Two weeks prior to our arrival, a monumental blizzard had dumped feet of snow across Wyoming and Colorado. The weather system that we had just endured on the Bighorn had blown through, and now it was calm, clear, and cold. Spring trout fishing in the Rockies is not for the fair-weather angler, but as our young guide liked to say “you gotta’ risk it for the biscuit”. If you love to streamer fish, the two best windows for catching the apex fish are Spring and Fall, and both seasons are subject to inclement weather. We layered up, shoved off, and got to work pounding the icy, tannin flow of the North Platte.
Our single-foot guides iced up all day and neither boat had clear confirmation of a hookup as we entered the outskirts of town. Just above a highway bridge, in a shallow, nondescript piece of water, my gaudy streamer elicited a full-body roll by the brown we were looking for. I kept my tip low and strip set, but there was nothing there. I continued my retrieve in preparation to pick up my line and clear it so Justin would have a shot at the fish, and then it went tight and my rod began to pulse. The fish must’ve been laid up getting some sun when my fly interrupted his snooze, and he decided to hunt down and kill the intruder. The brown slid into the net and we had our prize, a legit two-footer with plenty of girth. A fish you just don’t see very often back in our home waters around Missoula, or anywhere, for that matter.
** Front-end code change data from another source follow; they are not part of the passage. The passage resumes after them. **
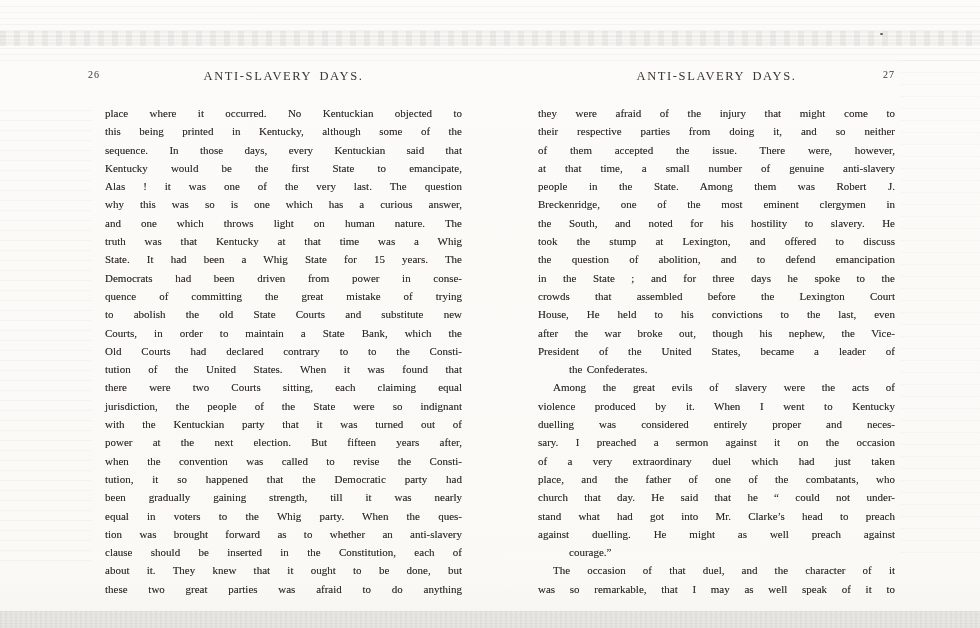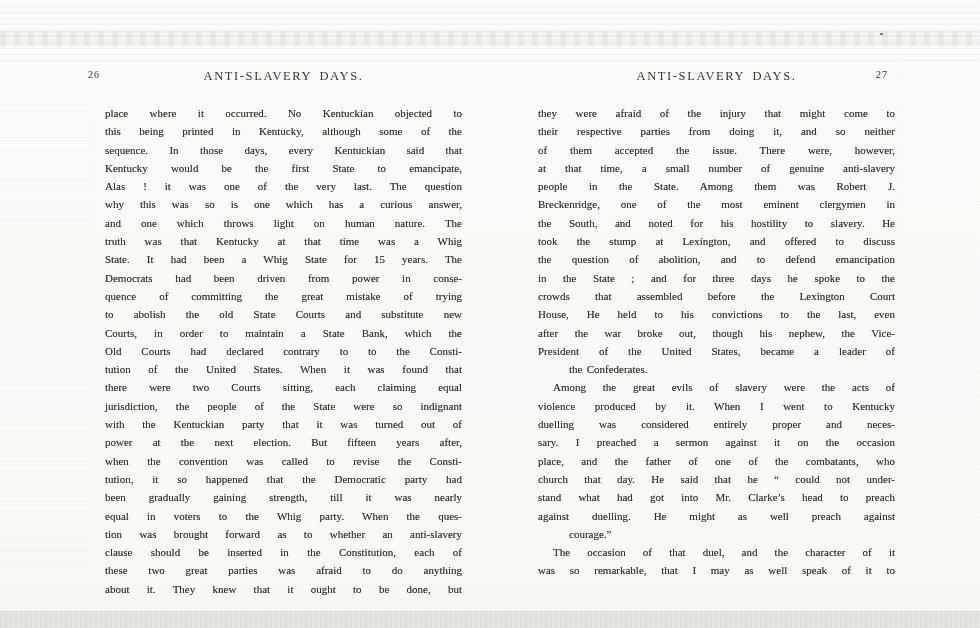"27" .page-right .pagenum { right: 7px -> 0 }
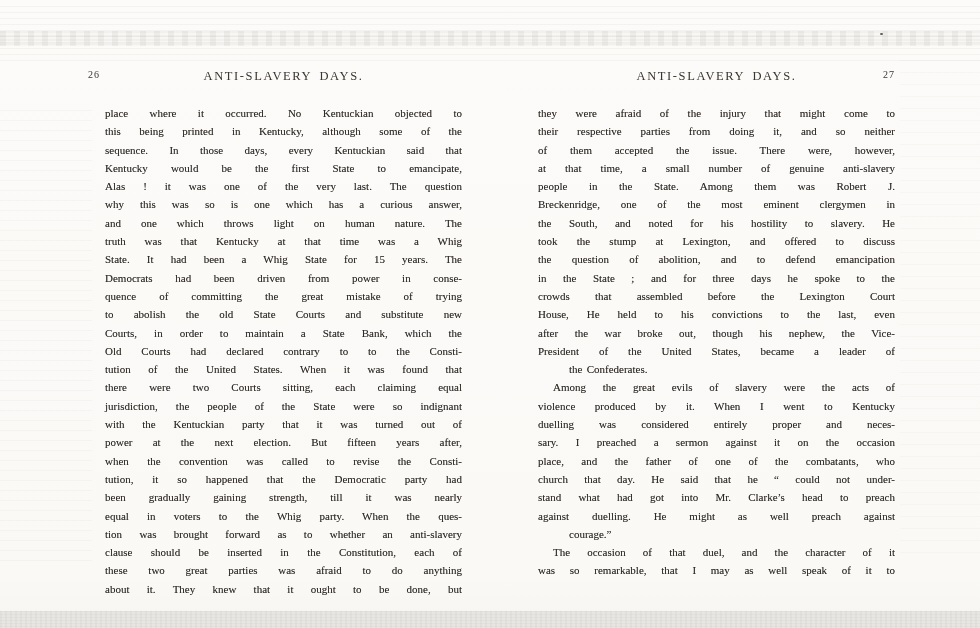"of a very extraordinary duel" div.line { html: none -> <div>of a very extraordinary duel which had just taken</div> }
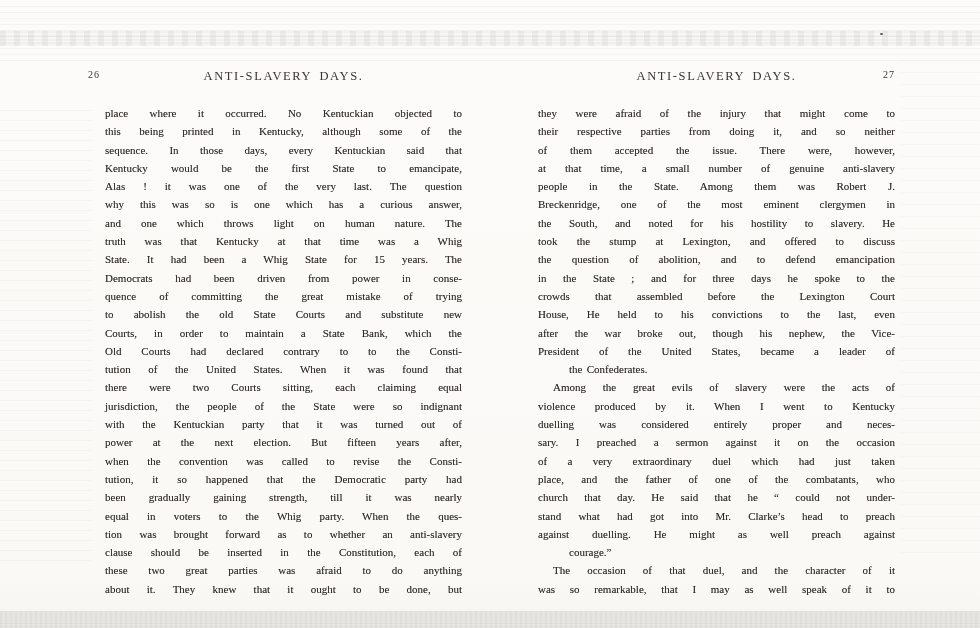"these two great parties was" div.line { order: before "about it. They knew that" -> after "about it. They knew that" }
Despite warmer temperatures and growing optimism, we went fishless the next day on the Platte. We had come for one fish and found it and deemed the stop a success. That evening, we pulled stakes, grabbed a surprisingly good burger at a roadside dive bar, and pushed across highway 26. If there’s a better place for a road trip than a vacant Wyoming highway at dusk, I haven’t seen it. We drove for 90 miles through the twilight without seeing another vehicle, dodging deer, elk, antelope and a covey of sage grouse.